Dataset records:
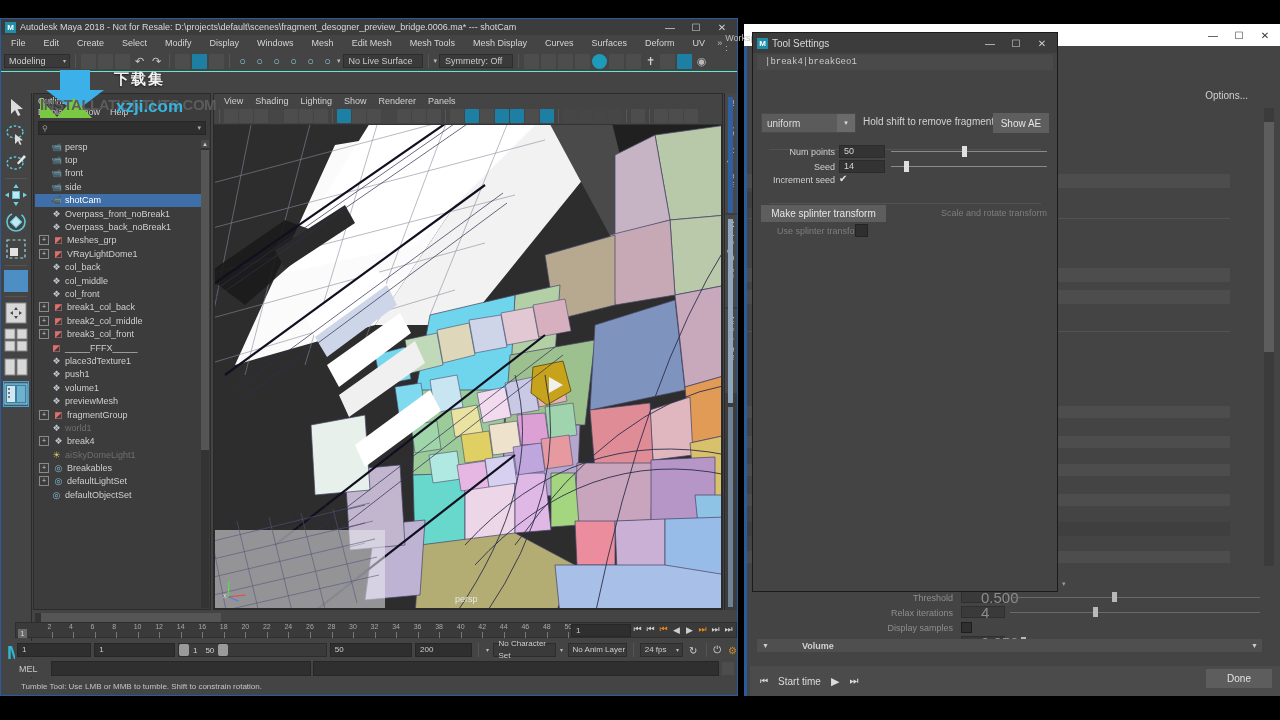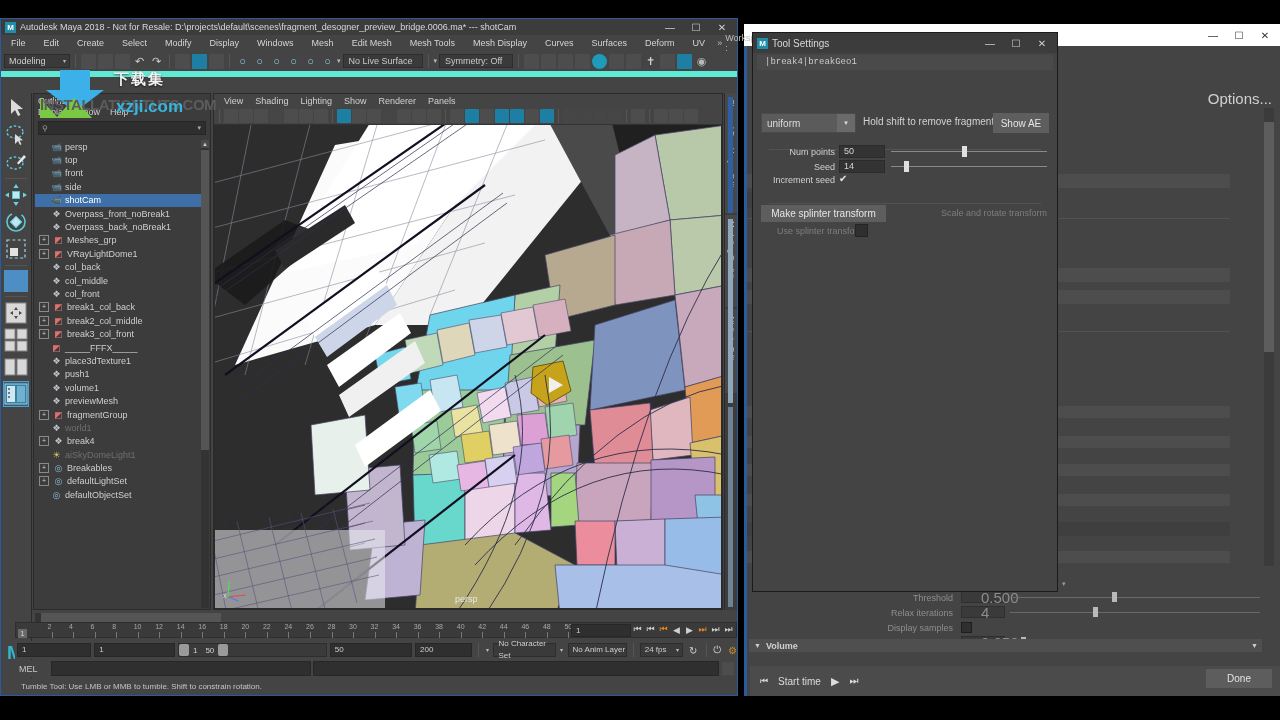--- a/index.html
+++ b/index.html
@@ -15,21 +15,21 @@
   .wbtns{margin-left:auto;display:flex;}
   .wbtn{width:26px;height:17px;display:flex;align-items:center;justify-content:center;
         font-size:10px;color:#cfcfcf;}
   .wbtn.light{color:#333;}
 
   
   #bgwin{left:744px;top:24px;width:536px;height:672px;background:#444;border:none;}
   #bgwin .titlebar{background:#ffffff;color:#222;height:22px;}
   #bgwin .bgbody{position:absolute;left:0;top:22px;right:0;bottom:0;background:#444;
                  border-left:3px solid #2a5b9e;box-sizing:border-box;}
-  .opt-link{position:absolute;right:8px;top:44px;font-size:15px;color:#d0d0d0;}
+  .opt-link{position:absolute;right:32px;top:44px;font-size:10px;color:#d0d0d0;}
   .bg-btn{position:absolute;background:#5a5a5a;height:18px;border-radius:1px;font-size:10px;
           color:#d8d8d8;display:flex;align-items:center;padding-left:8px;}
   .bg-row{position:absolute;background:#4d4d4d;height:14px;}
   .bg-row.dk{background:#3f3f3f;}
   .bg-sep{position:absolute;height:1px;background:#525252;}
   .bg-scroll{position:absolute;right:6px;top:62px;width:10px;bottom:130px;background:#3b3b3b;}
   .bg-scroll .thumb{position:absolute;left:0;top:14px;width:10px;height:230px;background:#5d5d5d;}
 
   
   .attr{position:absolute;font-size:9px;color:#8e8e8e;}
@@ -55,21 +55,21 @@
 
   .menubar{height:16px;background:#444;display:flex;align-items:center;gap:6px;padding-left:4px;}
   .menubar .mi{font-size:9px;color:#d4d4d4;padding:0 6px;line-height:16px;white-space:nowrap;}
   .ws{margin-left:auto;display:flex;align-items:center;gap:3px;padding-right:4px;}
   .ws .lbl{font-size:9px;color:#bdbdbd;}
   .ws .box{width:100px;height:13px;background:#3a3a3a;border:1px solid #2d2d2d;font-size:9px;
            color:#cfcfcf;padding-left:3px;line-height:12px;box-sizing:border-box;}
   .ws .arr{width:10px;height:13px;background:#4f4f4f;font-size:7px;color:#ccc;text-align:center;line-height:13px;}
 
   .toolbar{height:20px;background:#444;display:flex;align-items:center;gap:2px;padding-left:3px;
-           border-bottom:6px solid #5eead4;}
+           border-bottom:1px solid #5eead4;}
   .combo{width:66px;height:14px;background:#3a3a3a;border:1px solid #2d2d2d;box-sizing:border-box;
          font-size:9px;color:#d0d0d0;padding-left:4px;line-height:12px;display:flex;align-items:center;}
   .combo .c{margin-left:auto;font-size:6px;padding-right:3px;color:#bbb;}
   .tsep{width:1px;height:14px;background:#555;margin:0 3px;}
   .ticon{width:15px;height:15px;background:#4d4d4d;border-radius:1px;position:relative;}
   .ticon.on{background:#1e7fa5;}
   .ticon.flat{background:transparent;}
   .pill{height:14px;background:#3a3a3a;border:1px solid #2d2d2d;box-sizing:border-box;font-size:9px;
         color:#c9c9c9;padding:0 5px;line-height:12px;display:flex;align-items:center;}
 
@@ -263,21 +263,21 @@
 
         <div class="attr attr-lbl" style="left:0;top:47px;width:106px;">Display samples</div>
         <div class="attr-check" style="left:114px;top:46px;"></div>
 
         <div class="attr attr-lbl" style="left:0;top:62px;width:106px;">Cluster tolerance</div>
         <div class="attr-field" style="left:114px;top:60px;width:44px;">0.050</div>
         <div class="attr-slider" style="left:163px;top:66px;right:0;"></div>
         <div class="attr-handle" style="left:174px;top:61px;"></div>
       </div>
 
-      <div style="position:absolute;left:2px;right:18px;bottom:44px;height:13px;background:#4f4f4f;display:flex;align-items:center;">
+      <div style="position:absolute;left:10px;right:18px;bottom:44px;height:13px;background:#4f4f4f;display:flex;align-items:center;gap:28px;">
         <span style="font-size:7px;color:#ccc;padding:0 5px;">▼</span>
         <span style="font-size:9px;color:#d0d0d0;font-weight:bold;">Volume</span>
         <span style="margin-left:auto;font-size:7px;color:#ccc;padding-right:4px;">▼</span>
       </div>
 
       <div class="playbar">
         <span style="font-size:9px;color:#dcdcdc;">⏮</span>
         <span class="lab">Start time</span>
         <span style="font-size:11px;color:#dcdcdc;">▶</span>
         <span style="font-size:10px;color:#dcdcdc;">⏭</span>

...

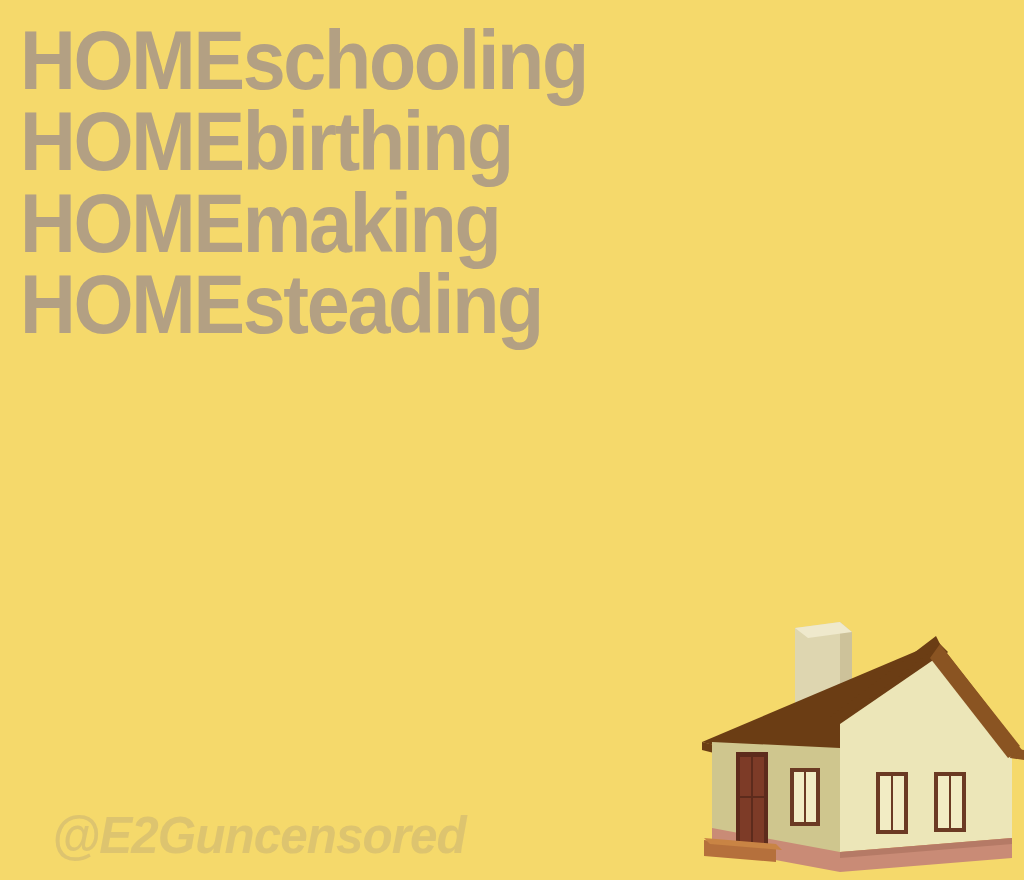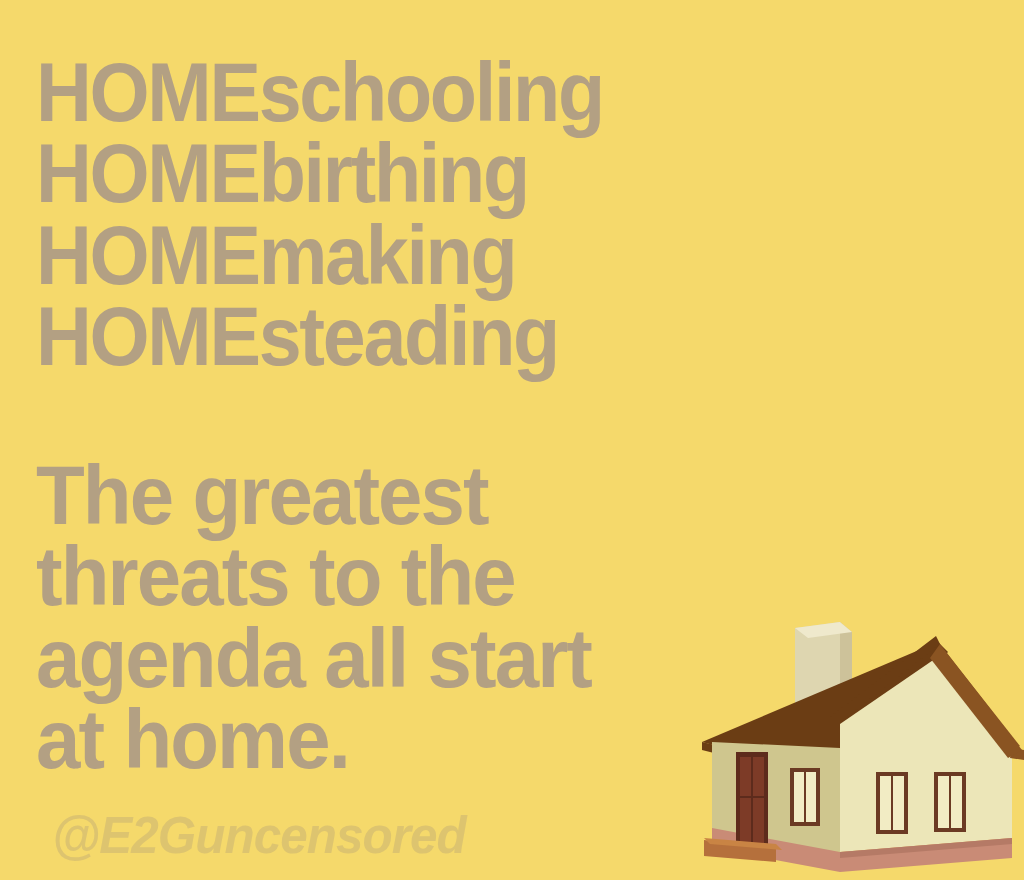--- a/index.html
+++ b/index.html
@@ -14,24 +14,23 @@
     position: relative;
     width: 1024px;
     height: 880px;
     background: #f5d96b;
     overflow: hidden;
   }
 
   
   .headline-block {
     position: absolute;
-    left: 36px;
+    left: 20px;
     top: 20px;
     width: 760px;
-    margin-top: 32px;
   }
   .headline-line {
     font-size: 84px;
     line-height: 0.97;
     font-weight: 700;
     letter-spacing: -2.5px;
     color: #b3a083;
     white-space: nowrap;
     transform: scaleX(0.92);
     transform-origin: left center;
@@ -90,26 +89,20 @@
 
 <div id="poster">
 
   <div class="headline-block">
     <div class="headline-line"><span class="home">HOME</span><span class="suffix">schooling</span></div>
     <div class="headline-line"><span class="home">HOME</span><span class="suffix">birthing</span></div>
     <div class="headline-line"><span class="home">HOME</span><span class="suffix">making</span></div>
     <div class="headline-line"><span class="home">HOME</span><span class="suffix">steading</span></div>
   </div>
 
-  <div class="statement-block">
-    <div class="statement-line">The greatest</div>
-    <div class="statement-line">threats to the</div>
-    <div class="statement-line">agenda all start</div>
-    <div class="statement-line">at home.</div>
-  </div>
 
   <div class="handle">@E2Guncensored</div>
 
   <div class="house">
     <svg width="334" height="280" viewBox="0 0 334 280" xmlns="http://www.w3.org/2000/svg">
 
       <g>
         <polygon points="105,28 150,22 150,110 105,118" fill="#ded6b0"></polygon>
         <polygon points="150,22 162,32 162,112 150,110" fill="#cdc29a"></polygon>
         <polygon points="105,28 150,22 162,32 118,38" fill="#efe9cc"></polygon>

What the exercise asks: Go over the records above line by line and count those holding the word "white". Reply only with the number.

Solved exercise: 2